October 23, 2011
Alone and beating myself up.

Some days I feel like just curling in bed and crying. Weep for all the would’ve should’ve could’ve, and fall asleep. And then meet the new day with renewed vigour. Draw energy from the past to fuel my steps.

Sigh.

Actually, I just feel like a hugeass failure from the knowledge that my stupid cold turkey didn’t work out. Apparently, a month of not meeting up, talking very minimally and whatnot all came to naught when we met again. He felt a little…warmer than usual? I don’t know.

I don’t know what’s up with the need to pay for dinner, none of my guy friends even feel that desire, so you shouldn’t either. Neither do I get why you almost insist on getting me a drink from some stupid rip-off convenience store when I couldn’t get one from the mart because the queue was so damn long. “No, I’m not going there, they completely rip you off!” “I’ll pay. It’s like what, 80 cents difference?” “No, why should you pay for me?” “Because I’m the man here!” Seriously? What. The. Fuck.
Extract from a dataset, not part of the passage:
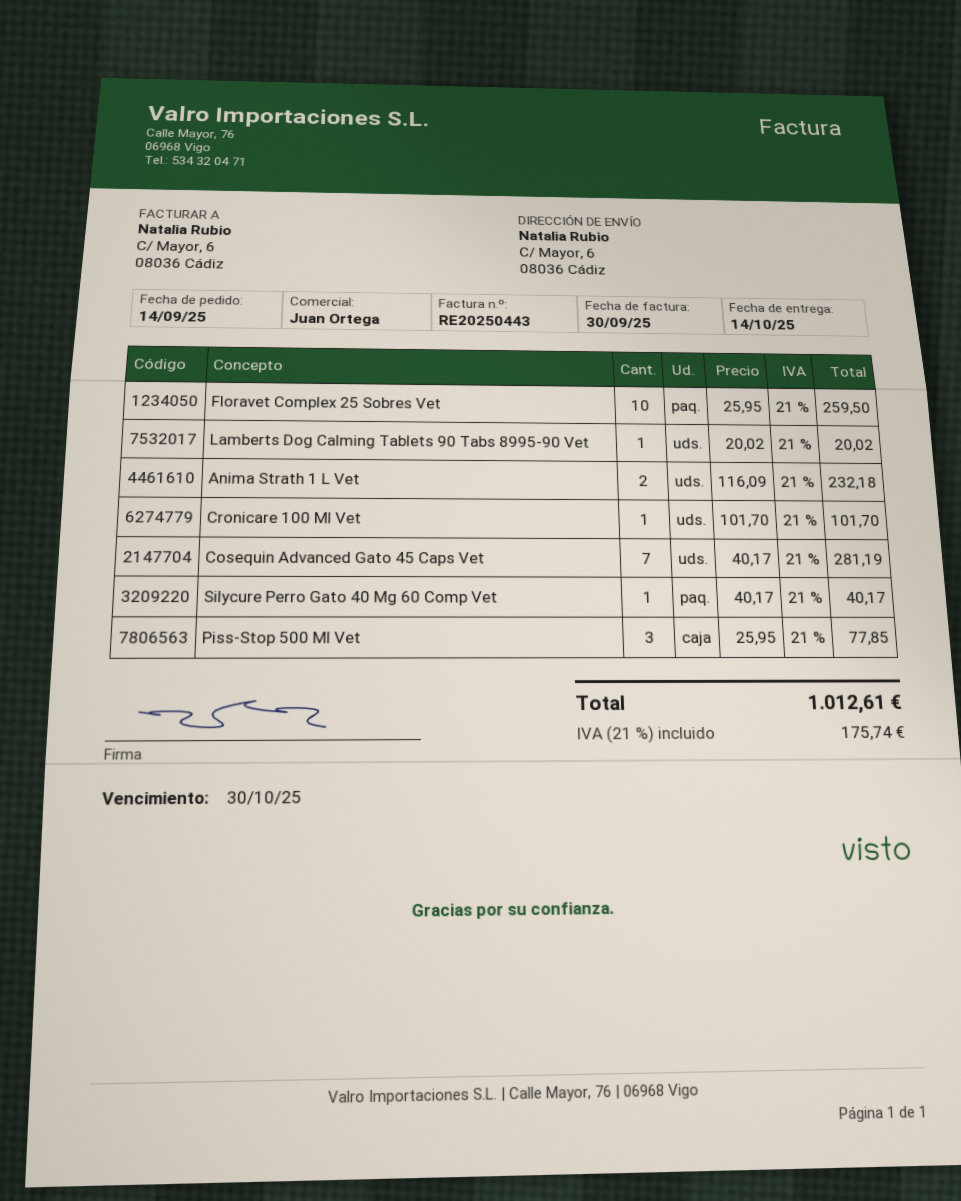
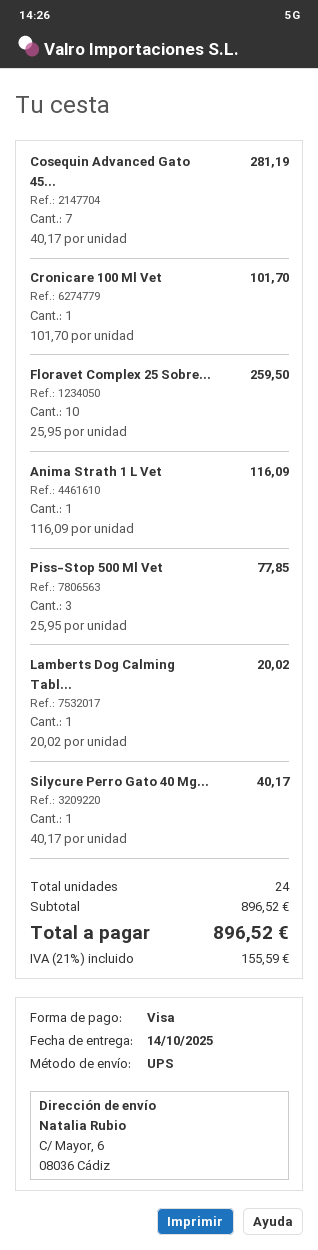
Anima Strath 1 L Vet: 2 x 116.09 = 232.18 -> 1 x 116.09 = 116.09
tax: 21% = 175.74 -> 21% = 155.59
total: 1012.61 -> 896.52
I was, once again, royally thrown off that I ended up giving some half-baked retort about gender stereotypes, which got consumed by the passing cars.
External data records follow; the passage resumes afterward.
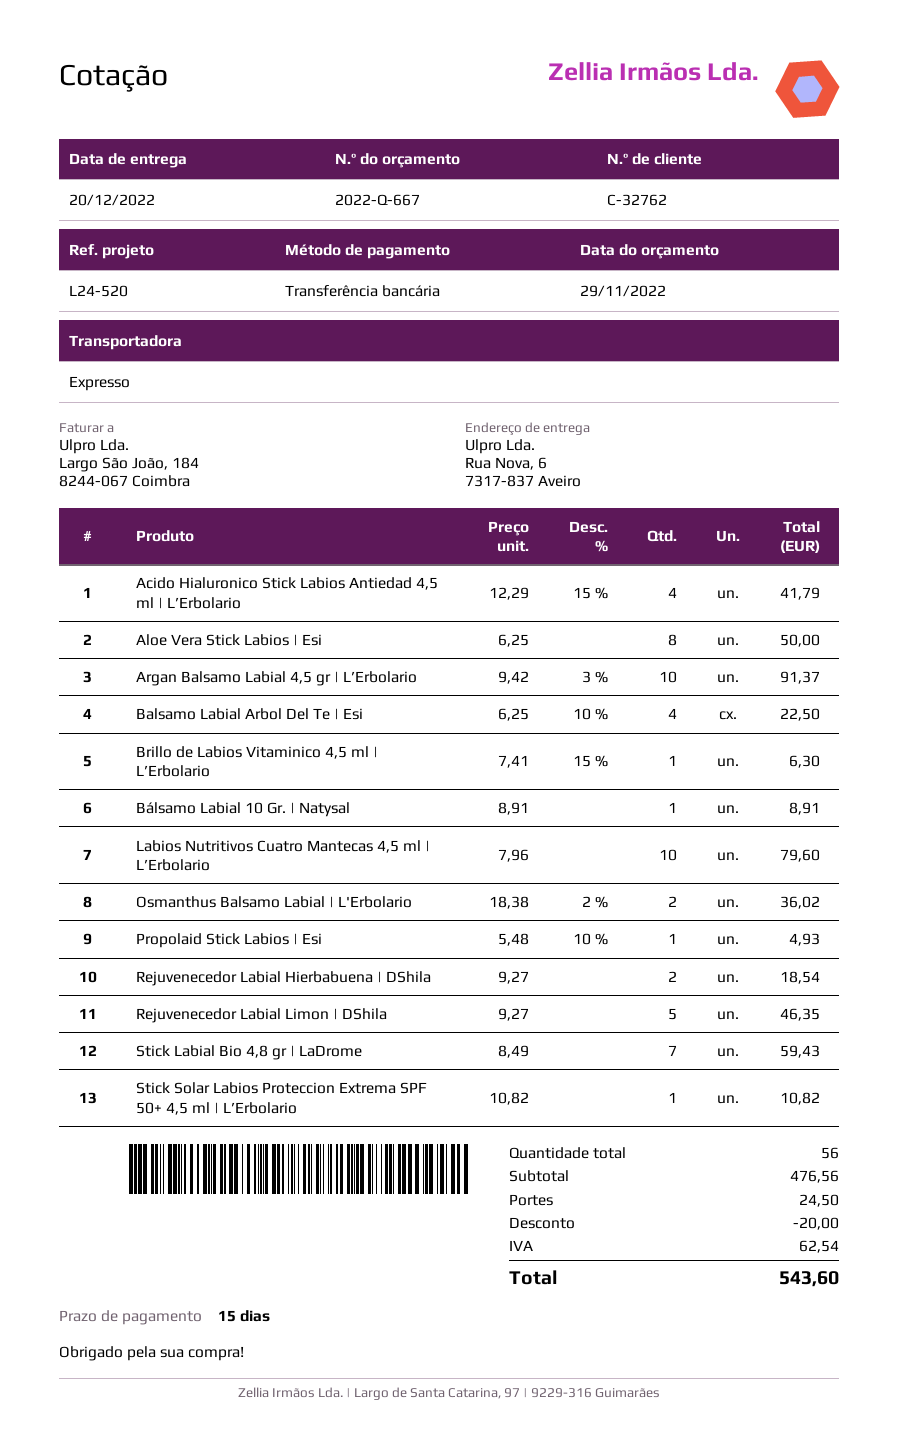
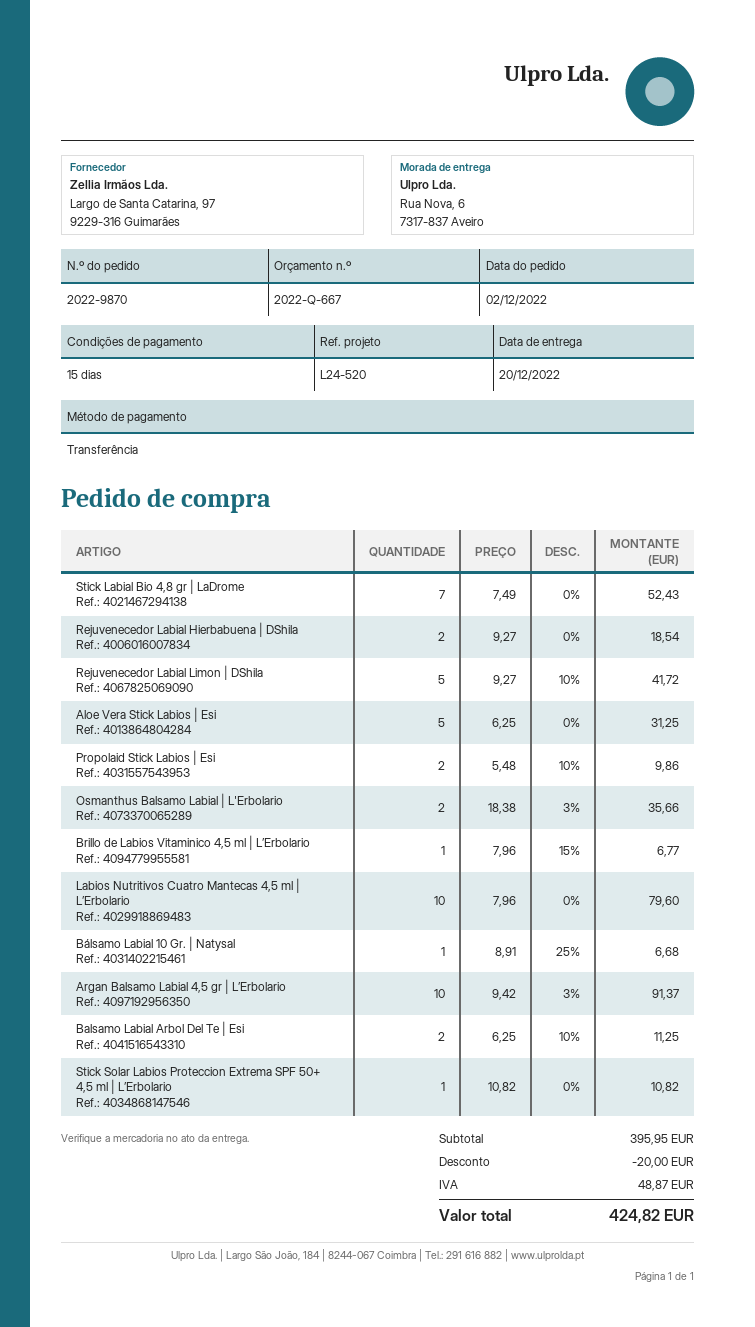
Acido Hialuronico Stick Labios Antiedad 4,5 ml | L’Erbolario: 4 x 12.29 - 15% = 41.79 -> none
Aloe Vera Stick Labios | Esi: 8 x 6.25 = 50.00 -> 5 x 6.25 = 31.25
Balsamo Labial Arbol Del Te | Esi: 4 x 6.25 - 10% = 22.50 -> 2 x 6.25 - 10% = 11.25
Brillo de Labios Vitaminico 4,5 ml | L’Erbolario: 1 x 7.41 - 15% = 6.30 -> 1 x 7.96 - 15% = 6.77
Bálsamo Labial 10 Gr. | Natysal: 1 x 8.91 = 8.91 -> 1 x 8.91 - 25% = 6.68
Osmanthus Balsamo Labial | L'Erbolario: 2 x 18.38 - 2% = 36.02 -> 2 x 18.38 - 3% = 35.66
Propolaid Stick Labios | Esi: 1 x 5.48 - 10% = 4.93 -> 2 x 5.48 - 10% = 9.86
Rejuvenecedor Labial Limon | DShila: 5 x 9.27 = 46.35 -> 5 x 9.27 - 10% = 41.72
Stick Labial Bio 4,8 gr | LaDrome: 7 x 8.49 = 59.43 -> 7 x 7.49 = 52.43
subtotal: 476.56 -> 395.95
shipping: 24.50 -> none
tax: 62.54 -> 48.87
total: 543.60 -> 424.82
I also did not need you pop your head back out that door and half yell “meet up soon again ok?” to which I gave a lame, toothless smile, turn back and then smack my own forehead. I so did not need you to make me think of you all night with that.

So much for my pre-mature congratulations on not succumbing to ‘linking arms’.

Goodbye, I need to sleep now. I need to throw myself at work. Not you.